Make a Wish was a fast-paced half hour of free-association wordplay, faintly psychedelic graphics, life affirmation, movement, energy. A lot of the music was written by his brother Harry, whose long narrative songs I was fond of. I watched the program every week from then on, and no matter how miserable and sorry for myself I’d been feeling before the show, no matter how much I wanted to just fade away, I felt some measure of relief after it. I’d rise up from the floor, attend to my lesson plans and class preparation, and somehow find the inner resources to get through one more week.
In 1994, twenty years beyond the deepest despair I know I’ll ever feel, I took Lynn, eight years old, to see Tom Chapin and Friends, his show aimed at families with children between four and eleven. It was everything Make a Wish had ever been — clever, hopeful, joyous. After the performance Tom came out into the lobby of the theater to meet and greet the audience. He was sitting on a bench signing programs, and when the seat beside him became available I sat down next to him.
“You’re not going to remember anything I’m about to say,” I told him, “but I’m going to say it anyway.” And I told him what he was for me in 1974, at my lowest and loneliest. “Harry entertained me with his sweet sad story songs. You saved my life.” “Thank you for telling me this,” he said, and kissed me on the cheek.

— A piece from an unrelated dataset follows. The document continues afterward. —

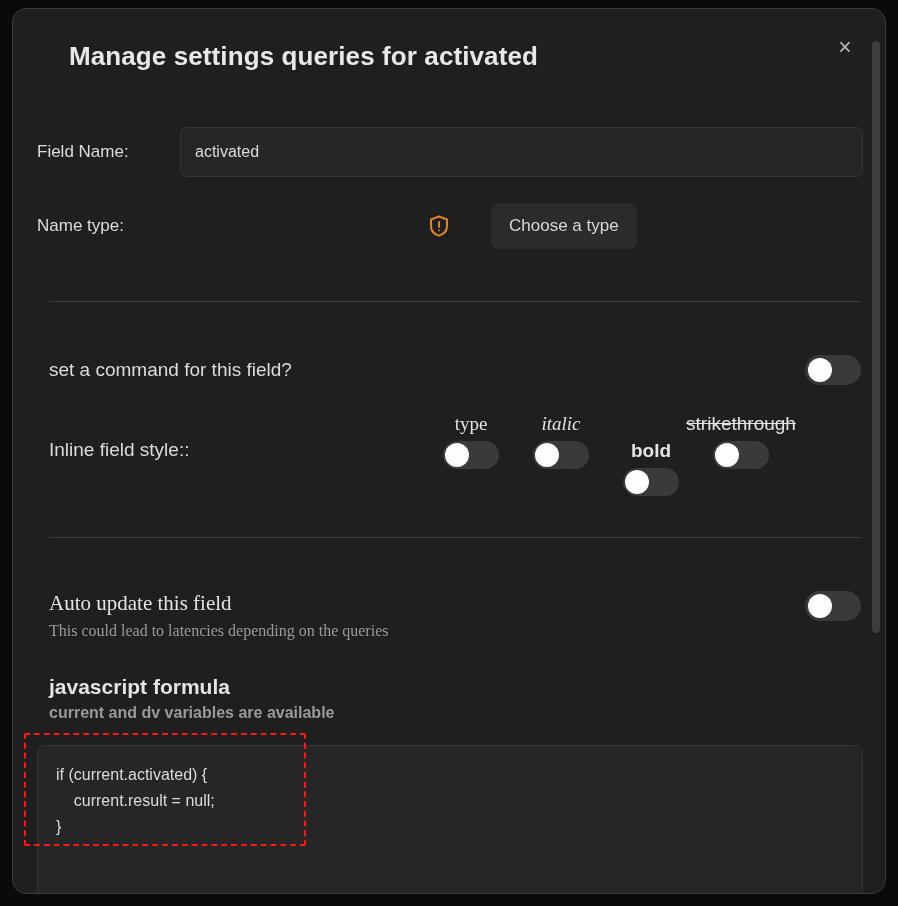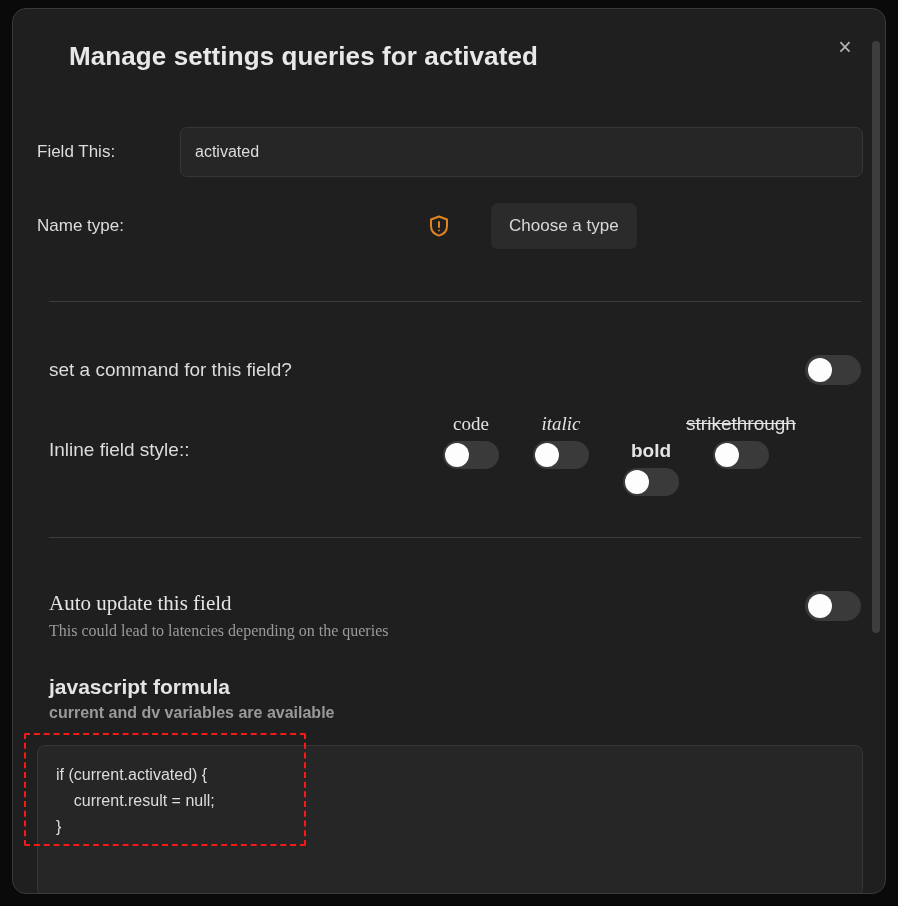"Field This:" span.label-lg { text: This -> Name }
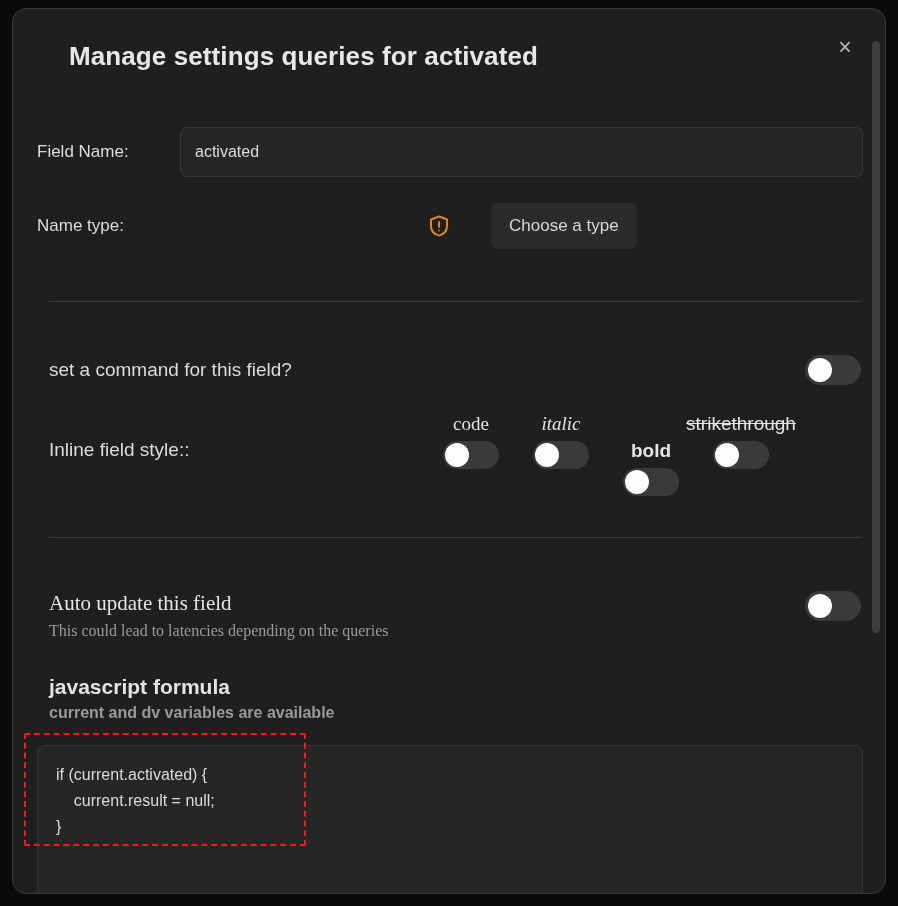"code" span.style-label { text: code -> type }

Ten years later I saw Tom’s show again. This time I took my cousin and his wife and their eight-year-old daughter. The concert was in March, and near the end Tom announced that it was his birthday, and he asked if there was anyone else in the audience who was having a birthday. It was just a week past mine, and my cousin jumped up, pulled me up, and propelled me into the aisle. Tom Chapin took my hand, looked into my eyes, and sang, “Happy birthday, happy birthday, we love you.” I have sent him a birthday card every year since.
To say that Tom Chapin saved my life might be an overstatement. I was never so desperate that I would have made an unequivocal gesture of self-destruction. But when I look back at those bleak months when I needed help and didn’t know how nor whom to ask for it, I see myself sitting on the floor of my apartment, my chin resting on my knees like a ten-year-old, watching Tom Chapin, and feeling just a little less lost.